We previously demonstrated that CD4(+)CD25(+) T regulatory cells (Tregs), important for the maintenance of immune tolerance and prevention of autoimmune disease, from patients with human T lymphotropic virus type I (HTLV-I)-associated myelopathy/tropical spastic paraparesis (HAM/TSP) exhibit reduced Foxp3 expression and Treg suppressor function compared with healthy donors. Since TGF-beta signaling has been previously reported to be critical for both Foxp3 expression and Treg function, we examined whether this signaling pathway was dysregulated in patients with HAM/TSP. Levels of TGF-beta receptor II (TGF-betaRII) as well as Smad7 (a TGF-beta-inducible gene) were significantly reduced in CD4(+) T cells in patients with HAM/TSP compared with healthy donors, and the expression of TGF-betaRII inversely correlated with the HTLV-I tax proviral load. Importantly, both CD4(+)CD25(+) and CD4(+)CD25(-) T cells from HAM/TSP patients exhibited reduced TGF-betaRII expression compared with healthy donors, which was associated with functional deficits in vitro, including a block in TGF-beta-inducible Foxp3 expression that inversely correlated with the HTLV-I tax proviral load, loss of Treg suppressor function, and escape of effector T cells from Treg-mediated control. This evidence suggests that a virus-induced breakdown of immune tolerance affecting both regulatory and effector T cells contributes to the pathogenesis of HAM/TSP.
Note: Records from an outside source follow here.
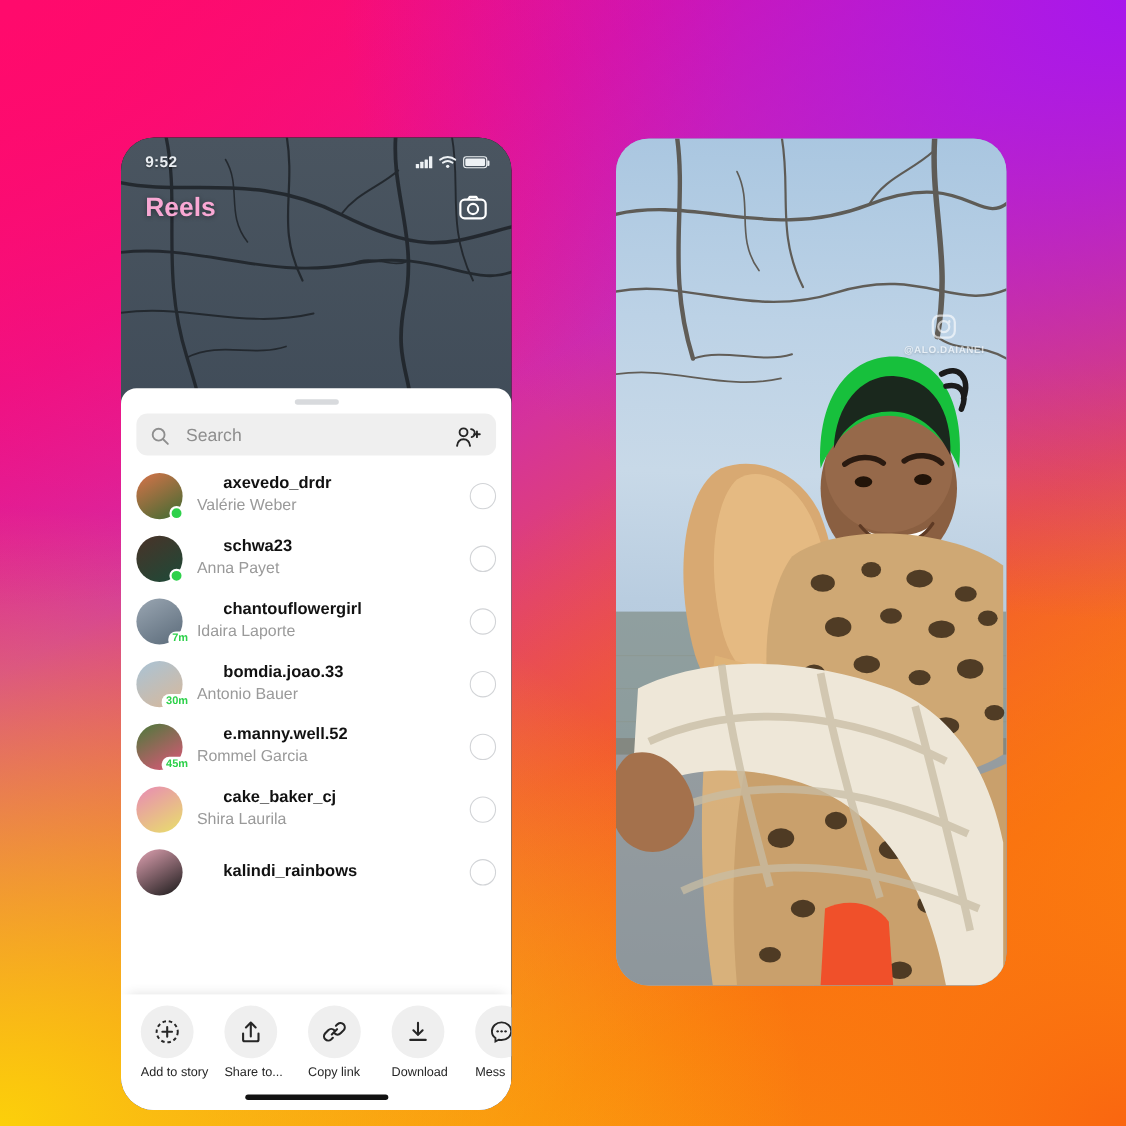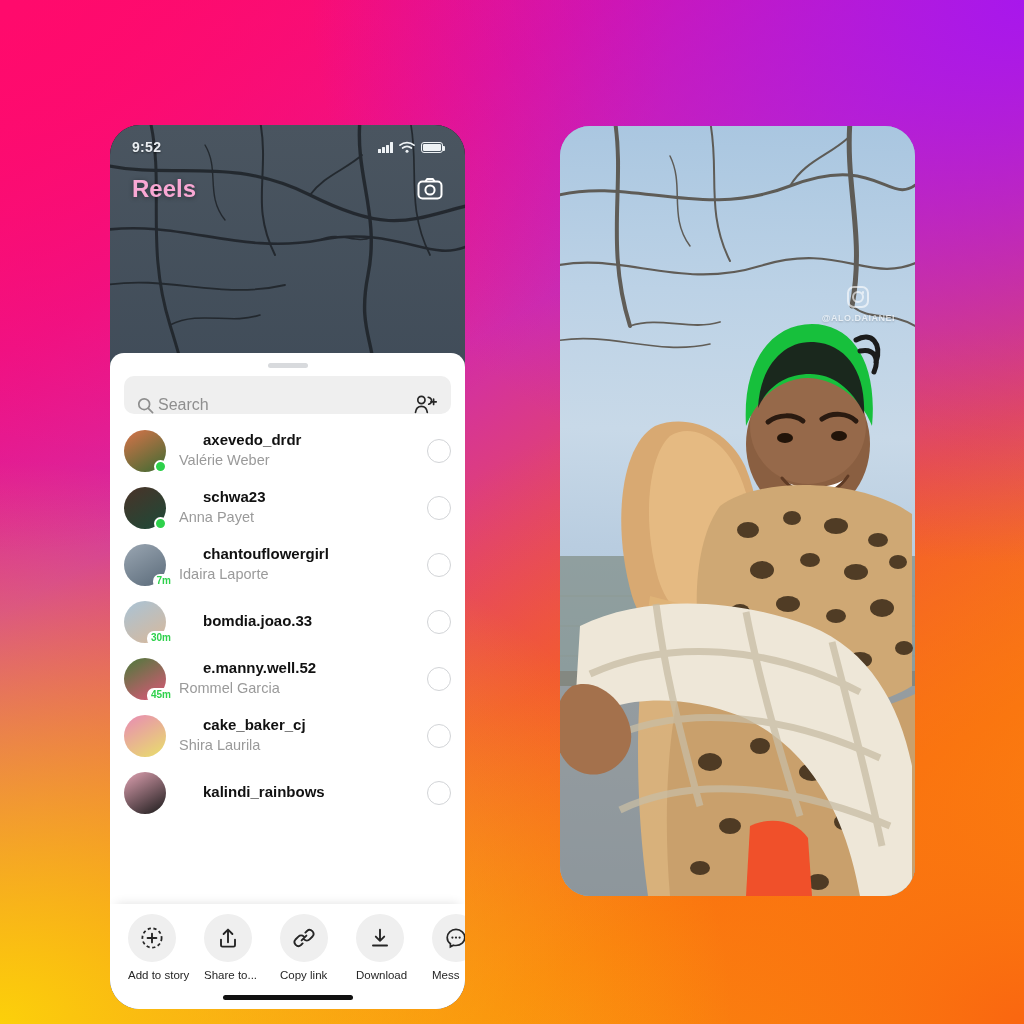--- a/index.html
+++ b/index.html
@@ -63,7 +63,7 @@
   .search-row { padding: 0 14px 8px; }
   .search-box {
     height: 38px; background: #efefef; border-radius: 10px;
-    display: flex; align-items: flex-end; gap: 4px; padding: 0 13px;
+    display: flex; align-items: flex-start; gap: 15px; padding: 12px 13px;
   }
   .search-text { color:#8e8e8e; font-size:16px; }
   .search-box .grow { flex: 1; }

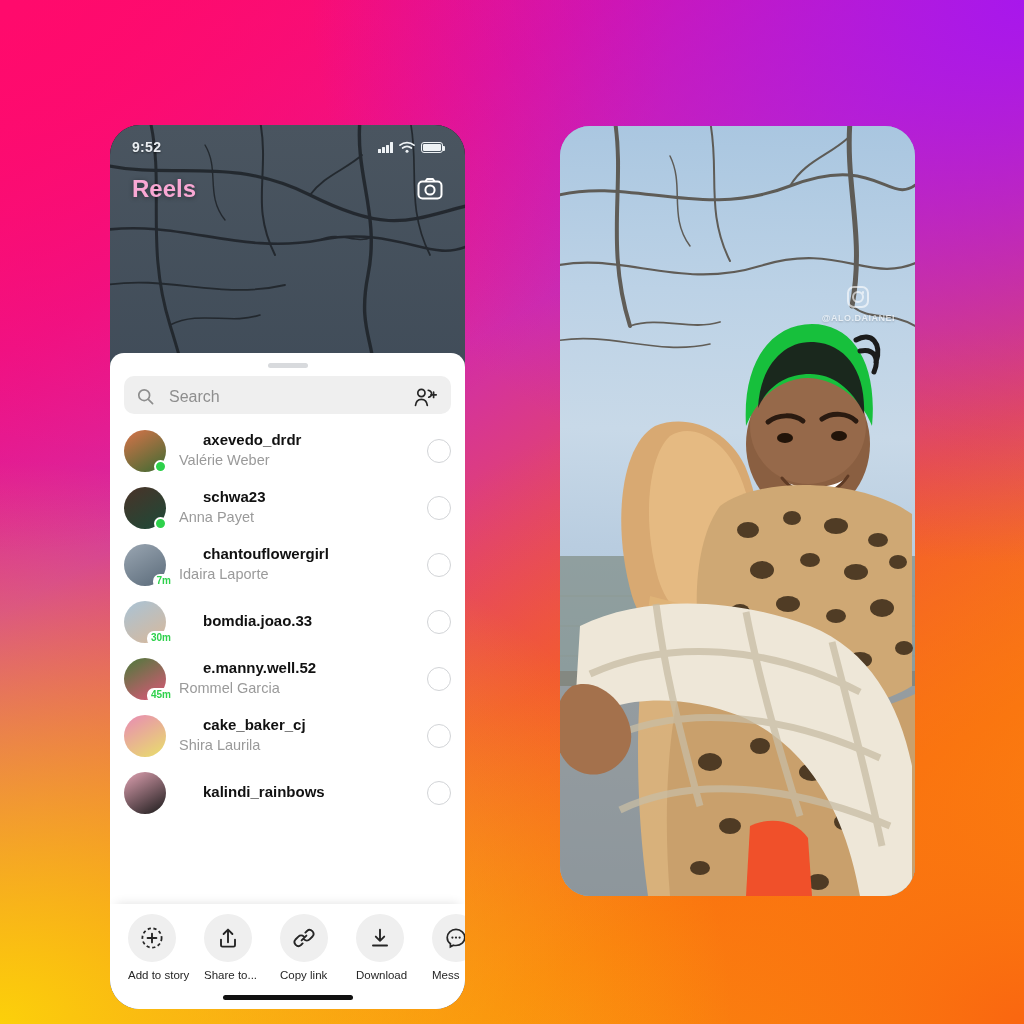--- a/index.html
+++ b/index.html
@@ -216,6 +216,7 @@
           </div>
           <div class="names">
             <div class="uname">bomdia.joao.33</div>
+            <div class="rname">Antonio Bauer</div>
           </div>
           <div class="pick"></div>
         </div>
Retrovirally induced CTL degranulation mediated by IL-15 expression and infection of mononuclear phagocytes in patients with HTLV-I–associated neurologic disease

CD8(+) T cells contribute to central nervous system inflammation in human T-cell lymphotropic virus type I (HTLV-I)-associated myelopathy/tropical spastic paraparesis (HAM/TSP). We analyzed CD8(+) T-cell dysfunction (degranulation and IFN-gamma production) and have demonstrated that CD8(+) T cells of patients with HAM/TSP (HAM/TSP patients) spontaneously degranulate and express IFN-gamma in ex vivo unstimulated culture. CD8(+) T cells of HTLV-I asymptomatic carriers and healthy donors did not. Spontaneous degranulation was detected in Tax11-19/HLA-A*201 tetramer(+) cells, but not in CMV pp65 tetramer(+) cells. Interestingly, degranulation and IFN-gamma production in CD8(+) T cells was induced by coculture with autologous CD14(+) cells, but not CD4(+) T cells, of HAM/TSP patients, which correlated with proviral DNA load in CD14(+) cells of infected patients. Moreover, the expression of IL-15, which induced degranulation and IFN-gamma production in infected patients, was enhanced on surface of CD14(+) cells in HAM/TSP patients. Blockade of MHC class I and IL-15 confirmed these results. Thus, CD8(+) T-cell dysregulation was mediated by both virus infection and enhanced IL-15 on CD14(+) cells in HAM/TSP patients. Despite lower viral expression than in CD4(+) T cells, HTLV-I-infected or -activated CD14(+) cells may be a heretofore important but under recognized reservoir particularly in HAM/TSP patients.